Он сидел на полу в той же комнате, где доктор принимал поздних посетителей. Широко развернутые плечи грузина подпирали стену, голова его была запрокинута. На его вытянутой ноге покоилась голова женщины, узкое лицо ее было бледно, с тонкими бровями и большими трепетными ресницами, от которых на скулы падала узорчатая тень. Эта женщина в белой одежде спала, изогнувшись на полу, поджав колени. Брови ее порой удивленно и жалобно приподнимались, и тогда видно было, как под выпуклыми нежными веками блуждают глаза — по кругам призрачных снов.

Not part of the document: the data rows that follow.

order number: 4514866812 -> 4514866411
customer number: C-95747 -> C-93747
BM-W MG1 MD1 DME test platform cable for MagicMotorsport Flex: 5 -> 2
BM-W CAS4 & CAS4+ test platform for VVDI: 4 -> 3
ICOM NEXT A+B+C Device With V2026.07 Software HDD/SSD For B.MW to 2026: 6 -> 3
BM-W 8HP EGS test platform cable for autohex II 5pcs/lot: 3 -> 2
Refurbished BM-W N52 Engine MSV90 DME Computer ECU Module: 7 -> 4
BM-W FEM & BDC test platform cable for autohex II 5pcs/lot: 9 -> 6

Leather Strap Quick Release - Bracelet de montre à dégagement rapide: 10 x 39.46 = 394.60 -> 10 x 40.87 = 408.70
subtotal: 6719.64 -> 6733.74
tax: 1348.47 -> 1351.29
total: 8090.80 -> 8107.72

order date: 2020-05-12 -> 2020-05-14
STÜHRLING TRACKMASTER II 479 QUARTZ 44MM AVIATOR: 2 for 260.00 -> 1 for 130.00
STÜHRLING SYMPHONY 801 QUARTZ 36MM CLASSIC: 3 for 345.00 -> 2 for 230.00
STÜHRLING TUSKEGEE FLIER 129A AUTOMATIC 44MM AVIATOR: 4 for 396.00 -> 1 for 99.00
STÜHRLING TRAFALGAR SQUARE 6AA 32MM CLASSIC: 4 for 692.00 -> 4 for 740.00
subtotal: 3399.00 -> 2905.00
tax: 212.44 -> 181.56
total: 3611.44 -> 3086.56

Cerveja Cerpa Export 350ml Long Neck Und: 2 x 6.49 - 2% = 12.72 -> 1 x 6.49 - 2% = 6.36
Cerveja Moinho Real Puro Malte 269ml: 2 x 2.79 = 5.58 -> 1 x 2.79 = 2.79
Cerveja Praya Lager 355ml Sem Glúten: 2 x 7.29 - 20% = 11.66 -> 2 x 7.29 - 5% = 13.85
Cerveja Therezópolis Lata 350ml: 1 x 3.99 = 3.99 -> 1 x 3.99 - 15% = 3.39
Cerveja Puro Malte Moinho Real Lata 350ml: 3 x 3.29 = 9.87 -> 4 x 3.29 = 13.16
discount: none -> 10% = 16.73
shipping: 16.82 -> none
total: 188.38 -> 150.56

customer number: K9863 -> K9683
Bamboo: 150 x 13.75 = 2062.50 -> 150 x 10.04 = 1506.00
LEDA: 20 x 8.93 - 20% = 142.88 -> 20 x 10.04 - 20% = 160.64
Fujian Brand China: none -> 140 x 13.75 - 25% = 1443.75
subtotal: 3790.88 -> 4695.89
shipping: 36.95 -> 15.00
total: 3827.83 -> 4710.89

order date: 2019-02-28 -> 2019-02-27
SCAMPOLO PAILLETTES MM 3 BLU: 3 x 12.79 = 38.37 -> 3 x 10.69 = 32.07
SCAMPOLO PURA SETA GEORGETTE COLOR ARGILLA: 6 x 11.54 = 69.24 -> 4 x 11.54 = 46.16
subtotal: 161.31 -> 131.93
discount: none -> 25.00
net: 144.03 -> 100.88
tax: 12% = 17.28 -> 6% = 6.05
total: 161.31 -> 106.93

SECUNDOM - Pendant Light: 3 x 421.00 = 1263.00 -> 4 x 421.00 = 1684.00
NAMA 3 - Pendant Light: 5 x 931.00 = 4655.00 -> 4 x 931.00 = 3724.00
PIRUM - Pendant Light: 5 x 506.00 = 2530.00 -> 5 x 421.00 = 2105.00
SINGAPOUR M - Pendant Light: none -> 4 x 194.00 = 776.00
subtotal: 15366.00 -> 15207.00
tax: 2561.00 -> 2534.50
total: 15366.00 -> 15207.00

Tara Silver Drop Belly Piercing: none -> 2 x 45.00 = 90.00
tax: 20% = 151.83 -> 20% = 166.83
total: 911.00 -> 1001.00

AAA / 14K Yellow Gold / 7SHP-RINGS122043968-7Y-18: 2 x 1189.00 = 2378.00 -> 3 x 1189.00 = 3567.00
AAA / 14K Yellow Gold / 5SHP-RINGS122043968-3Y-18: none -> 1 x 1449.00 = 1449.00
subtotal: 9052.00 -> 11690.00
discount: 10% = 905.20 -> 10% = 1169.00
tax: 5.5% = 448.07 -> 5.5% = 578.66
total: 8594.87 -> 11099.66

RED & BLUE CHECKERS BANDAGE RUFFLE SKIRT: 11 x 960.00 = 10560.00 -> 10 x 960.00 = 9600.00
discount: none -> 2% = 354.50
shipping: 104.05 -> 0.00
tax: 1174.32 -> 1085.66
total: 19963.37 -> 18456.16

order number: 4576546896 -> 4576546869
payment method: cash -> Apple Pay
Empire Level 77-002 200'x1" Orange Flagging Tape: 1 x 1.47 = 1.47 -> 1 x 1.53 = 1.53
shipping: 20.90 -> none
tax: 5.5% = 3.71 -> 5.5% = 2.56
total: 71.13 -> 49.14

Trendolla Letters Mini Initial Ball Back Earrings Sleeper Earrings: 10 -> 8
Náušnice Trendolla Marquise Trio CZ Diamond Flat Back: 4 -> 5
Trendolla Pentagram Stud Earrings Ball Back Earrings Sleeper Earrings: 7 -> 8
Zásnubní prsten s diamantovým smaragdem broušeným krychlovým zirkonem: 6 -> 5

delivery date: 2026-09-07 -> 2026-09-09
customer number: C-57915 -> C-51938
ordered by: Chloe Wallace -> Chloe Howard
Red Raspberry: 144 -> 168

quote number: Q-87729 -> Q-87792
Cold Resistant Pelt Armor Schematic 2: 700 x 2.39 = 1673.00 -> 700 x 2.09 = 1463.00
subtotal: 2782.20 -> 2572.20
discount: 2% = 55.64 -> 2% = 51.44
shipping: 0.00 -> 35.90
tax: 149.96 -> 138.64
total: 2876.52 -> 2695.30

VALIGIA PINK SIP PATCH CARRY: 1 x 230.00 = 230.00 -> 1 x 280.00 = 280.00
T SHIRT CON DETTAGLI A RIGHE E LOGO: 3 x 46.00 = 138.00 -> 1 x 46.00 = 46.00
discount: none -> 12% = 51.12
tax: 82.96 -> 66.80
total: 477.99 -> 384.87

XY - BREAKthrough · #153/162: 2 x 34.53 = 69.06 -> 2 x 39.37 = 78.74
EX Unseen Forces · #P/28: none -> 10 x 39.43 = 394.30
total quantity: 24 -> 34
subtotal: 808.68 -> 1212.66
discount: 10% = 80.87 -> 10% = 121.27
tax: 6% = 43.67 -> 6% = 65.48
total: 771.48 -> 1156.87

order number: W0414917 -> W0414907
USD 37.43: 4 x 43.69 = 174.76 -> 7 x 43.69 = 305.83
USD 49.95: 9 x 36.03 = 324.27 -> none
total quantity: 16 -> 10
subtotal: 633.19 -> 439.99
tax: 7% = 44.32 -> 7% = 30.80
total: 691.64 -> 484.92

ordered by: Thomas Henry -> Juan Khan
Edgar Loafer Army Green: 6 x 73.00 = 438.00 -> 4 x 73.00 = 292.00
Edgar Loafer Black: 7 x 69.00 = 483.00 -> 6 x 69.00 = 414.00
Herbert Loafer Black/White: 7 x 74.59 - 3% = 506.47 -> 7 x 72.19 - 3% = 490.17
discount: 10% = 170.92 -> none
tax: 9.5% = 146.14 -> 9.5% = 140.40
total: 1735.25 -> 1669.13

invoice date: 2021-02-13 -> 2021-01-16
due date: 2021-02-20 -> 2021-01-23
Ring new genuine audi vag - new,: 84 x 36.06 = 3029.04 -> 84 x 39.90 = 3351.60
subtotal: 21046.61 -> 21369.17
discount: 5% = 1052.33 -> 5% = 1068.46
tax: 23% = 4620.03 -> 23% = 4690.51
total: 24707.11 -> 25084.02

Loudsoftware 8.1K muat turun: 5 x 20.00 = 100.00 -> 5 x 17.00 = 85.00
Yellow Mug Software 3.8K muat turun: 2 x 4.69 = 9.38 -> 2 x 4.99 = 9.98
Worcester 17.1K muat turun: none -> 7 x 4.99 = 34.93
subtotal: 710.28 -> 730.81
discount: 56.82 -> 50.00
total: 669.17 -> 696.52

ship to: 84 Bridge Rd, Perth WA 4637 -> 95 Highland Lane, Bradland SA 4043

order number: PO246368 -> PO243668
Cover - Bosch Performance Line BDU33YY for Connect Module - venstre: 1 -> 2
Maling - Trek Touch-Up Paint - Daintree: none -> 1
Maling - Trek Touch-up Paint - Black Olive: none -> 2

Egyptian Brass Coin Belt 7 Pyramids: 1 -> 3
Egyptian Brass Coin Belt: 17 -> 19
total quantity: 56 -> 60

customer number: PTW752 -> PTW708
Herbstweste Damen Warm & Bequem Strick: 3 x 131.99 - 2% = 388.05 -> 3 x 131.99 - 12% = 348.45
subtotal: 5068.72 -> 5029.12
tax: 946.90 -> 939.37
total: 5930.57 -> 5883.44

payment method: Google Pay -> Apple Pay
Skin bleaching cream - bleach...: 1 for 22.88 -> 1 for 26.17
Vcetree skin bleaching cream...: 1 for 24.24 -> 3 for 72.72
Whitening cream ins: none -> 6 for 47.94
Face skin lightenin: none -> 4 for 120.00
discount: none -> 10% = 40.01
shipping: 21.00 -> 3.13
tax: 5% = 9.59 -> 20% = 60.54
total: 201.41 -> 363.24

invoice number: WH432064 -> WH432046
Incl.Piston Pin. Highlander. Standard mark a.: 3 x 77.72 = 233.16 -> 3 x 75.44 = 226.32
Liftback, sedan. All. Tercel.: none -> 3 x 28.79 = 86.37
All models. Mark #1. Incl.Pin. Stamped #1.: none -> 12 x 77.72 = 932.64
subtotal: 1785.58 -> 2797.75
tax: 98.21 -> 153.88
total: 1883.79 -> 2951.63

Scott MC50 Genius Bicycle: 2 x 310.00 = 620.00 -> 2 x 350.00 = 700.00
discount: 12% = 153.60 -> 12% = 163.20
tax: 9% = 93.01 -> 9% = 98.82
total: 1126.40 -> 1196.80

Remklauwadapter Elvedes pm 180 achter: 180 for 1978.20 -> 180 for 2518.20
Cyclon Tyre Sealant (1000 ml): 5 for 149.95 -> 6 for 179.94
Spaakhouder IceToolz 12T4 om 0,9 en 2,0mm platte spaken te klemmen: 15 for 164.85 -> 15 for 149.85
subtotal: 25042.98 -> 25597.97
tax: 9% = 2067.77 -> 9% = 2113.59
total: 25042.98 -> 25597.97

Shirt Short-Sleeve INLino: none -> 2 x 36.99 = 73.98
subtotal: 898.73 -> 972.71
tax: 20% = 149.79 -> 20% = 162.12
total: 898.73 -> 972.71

Грузин Зураб не спал, его глаза были широко открыты. Большая рука грузина, перевитая тугими венами, лежала на груди женщины, у ее светлого горла, и она во сне прижимала к себе эту мужскую руку. Усатое, свирепое лицо грузина Зураба было равнодушно, лишь однажды, на мгновение, он скосил черные, налитые кровью глаза на пришельцев, а затем снова уставился в потолок.
В небольшом сахалинском поселке хорошо знали историю странной любви грузина Зураба к безумной девушке-кореянке. Память людская с особенной бережностью хранит подобные истории — о великих надеждах, неискупленных печалях. И Гриневич тоже хорошо запомнил эту необычную житейскую повесть. О том, как один грузинский парень, приехавший на Сахалин с бригадой строителей-шабашников, влюбился в красавицу кореянку, не зная, что ока безумна. А узнав об этом, разлюбить уже не смог и сделал все, что было в силах человеческих, чтобы она стала его женою. Достигнув своего, он отбился от бригады и остался один на Сахалине, проклятый отцом и родными братьями. Долгие годы он надеялся, что удастся вылечить жену, возил ее к разным врачам и приехал наконец в маленький приморский поселок, где жил знаменитый народный лекарь, пользовавший больных собственными лекарствами из трав и кореньев.